• _What the task requires_:
Copy out each line of the data holding "supervised".

Records from a data source:
Content starts
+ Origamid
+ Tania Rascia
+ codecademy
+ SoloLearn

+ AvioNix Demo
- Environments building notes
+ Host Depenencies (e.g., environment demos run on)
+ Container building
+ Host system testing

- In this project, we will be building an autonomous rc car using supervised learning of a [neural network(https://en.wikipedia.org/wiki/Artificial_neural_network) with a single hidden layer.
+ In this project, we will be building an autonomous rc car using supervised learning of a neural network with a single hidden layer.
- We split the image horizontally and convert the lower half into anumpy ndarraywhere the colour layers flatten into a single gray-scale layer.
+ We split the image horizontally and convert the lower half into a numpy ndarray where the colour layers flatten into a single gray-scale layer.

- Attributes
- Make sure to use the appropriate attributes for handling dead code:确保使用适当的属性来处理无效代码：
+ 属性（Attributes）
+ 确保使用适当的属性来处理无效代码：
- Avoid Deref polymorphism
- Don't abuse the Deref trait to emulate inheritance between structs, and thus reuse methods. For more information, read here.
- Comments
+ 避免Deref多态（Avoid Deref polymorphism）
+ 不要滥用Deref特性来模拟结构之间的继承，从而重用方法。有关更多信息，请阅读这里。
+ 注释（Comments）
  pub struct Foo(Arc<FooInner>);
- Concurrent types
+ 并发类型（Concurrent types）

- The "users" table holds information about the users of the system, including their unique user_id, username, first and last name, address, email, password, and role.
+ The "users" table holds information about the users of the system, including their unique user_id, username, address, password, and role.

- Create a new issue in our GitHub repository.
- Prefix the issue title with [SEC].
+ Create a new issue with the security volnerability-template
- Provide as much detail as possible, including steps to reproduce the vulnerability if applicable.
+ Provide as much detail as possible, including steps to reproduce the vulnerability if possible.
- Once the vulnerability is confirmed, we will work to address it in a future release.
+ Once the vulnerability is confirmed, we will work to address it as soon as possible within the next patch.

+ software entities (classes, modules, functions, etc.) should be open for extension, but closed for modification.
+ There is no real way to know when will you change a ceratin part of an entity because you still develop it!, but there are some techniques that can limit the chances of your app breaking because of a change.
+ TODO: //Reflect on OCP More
Content ends
• _Response for this exercise_:
- In this project, we will be building an autonomous rc car using supervised learning of a [neural network(https://en.wikipedia.org/wiki/Artificial_neural_network) with a single hidden layer.
+ In this project, we will be building an autonomous rc car using supervised learning of a neural network with a single hidden layer.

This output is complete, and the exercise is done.